0

I have monitoring data collecting information for service usage. Originally it's "who", "what", "where", "when" (and a little more, but that's basically the information about to be statistically evaluated).

I already managed to read data from database, transform lengthy "who" and "what" using tidyr::extract() to a shorter, handy, form and "when" from timestamp to date by trunc().

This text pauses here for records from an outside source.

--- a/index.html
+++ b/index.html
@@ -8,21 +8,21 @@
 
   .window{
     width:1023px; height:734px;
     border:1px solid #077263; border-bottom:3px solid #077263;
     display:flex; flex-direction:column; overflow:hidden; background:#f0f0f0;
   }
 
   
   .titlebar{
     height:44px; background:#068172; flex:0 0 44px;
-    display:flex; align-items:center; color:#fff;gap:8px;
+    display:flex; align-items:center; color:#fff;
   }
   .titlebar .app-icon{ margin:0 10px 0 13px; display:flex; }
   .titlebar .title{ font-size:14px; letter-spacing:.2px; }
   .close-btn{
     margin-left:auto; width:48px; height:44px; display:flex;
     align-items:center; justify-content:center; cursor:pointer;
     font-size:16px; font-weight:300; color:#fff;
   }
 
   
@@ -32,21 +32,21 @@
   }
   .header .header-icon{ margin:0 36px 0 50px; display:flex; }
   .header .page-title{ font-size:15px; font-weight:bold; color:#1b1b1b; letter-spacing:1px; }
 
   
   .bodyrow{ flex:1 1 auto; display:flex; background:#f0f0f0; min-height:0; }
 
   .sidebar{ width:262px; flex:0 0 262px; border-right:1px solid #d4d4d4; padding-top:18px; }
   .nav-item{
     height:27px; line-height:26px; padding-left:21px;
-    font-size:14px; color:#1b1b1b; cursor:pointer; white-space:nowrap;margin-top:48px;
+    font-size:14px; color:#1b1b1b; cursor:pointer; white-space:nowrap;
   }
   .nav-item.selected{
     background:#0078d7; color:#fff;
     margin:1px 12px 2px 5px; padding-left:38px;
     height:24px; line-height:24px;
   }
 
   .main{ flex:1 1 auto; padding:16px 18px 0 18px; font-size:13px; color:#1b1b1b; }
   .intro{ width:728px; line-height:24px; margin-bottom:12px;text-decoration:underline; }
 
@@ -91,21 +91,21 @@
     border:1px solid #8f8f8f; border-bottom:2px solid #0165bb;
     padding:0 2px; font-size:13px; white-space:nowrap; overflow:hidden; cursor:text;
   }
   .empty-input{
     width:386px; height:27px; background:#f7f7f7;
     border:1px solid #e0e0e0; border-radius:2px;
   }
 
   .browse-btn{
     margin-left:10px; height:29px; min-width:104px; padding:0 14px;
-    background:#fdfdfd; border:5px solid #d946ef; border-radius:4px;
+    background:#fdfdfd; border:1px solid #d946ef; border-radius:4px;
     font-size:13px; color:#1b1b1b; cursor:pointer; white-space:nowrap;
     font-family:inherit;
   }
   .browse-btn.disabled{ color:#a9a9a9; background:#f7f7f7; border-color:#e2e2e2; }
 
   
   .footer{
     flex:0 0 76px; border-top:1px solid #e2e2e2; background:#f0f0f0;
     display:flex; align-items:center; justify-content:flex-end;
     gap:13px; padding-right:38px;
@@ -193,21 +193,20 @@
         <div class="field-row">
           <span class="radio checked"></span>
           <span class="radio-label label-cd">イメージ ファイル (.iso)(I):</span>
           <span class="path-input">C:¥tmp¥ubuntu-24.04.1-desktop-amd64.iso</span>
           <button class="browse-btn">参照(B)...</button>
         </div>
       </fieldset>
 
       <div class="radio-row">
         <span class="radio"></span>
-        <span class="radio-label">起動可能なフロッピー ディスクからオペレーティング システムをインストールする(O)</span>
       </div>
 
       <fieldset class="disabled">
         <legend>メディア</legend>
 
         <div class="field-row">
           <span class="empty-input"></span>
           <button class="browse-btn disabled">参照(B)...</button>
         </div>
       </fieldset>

Result is similar to what this example structure produces:

my_data <- structure(
  list(
    Service =
      c("AService", "AService", "AService", "AService",
        "AService", "BService", "BService", "BService"),
    Datatype =
      c("Foobar", "Foobar", "Foobar", "BarFoo",
        "BarFoo", "Crumpy", "Rusty", "Rusty"),
    Direction =
      c("IN", "IN", "IN", "IN", "IN", "IN", "IN", "IN"),
    Date =
      structure(
        c(18993, 18993, 18994, 18993, 18994, 18994, 18993, 18994),
        class = "Date"
      )
  ),
  class = "data.frame",
  row.names = c(NA, -8L)
)

Next step was to group and summarise (count):

counted <- my_data %>%
  group_by(Direction, Service, Datatype, Date) %>%
  arrange(.by_group = TRUE) %>%
  summarize(Service, Count = n(), .groups = "keep") %>%
  distinct()

This gives a data structure more or less equivalent to:

Direction | Service  | Datatype | Date       | Count
----------+----------+----------+------------+------
IN        | AService | BarFoo   | 2022-01-01 | 1
IN        | AService | BarFoo   | 2022-01-02 | 1
IN        | AService | FooBar   | 2022-01-01 | 2
IN        | AService | FooBar   | 2022-01-02 | 1
IN        | BService | Crumpy   | 2022-01-02 | 2
IN        | BService | Rusty    | 2022-01-01 | 1
IN        | BService | Rusty    | 2022-01-02 | 1

and I want:

Direction | Service  | Datatype | 2022-01-01 | 2022-01-02
----------+----------+----------+------------+-----------
IN        | AService | BarFoo   | 1          | 1
IN        | AService | FooBar   | 2          | 1
IN        | BService | Crumpy   | 0          | 2
IN        | BService | Rusty    | 1          | 1

What's the idiomatic way in R? What's the elegant way? I'm clueless, what phrases to search for - all searches for "transpose" in connection to "matrix" and "partially" end up giving me advises about "panda" and "python" but not "R".

This example is, of course, short. Real data is thousands of items. And contains "OUT" as well, but filtering this is not my problem.

  • 1
    This is a reshape from long to wide; if you google those terms you'll find a lot of posts here on Stack Overflow. I've closed this question for now as a duplicate. If you have issues with implementing one of the methods to reshape from the linked post above, do leave a comment and we can take another look at it. – Maurits Evers Feb 01 '22 at 23:30
  • PS. For your data, it should be something like `library(dplyr); library(tidyr); my_data %>% pivot_wider(names_from = "Date", values_from = "Count");`. This is a `tidyverse`-based solution. The linked post will give you alternatives using other packages or in base R. – Maurits Evers Feb 01 '22 at 23:33
  • 1
    Wow - blazing fast and totally helpful. Thank you a thousand times. Pivot did the trick. :) – pitpalme Feb 01 '22 at 23:47

0 Answers0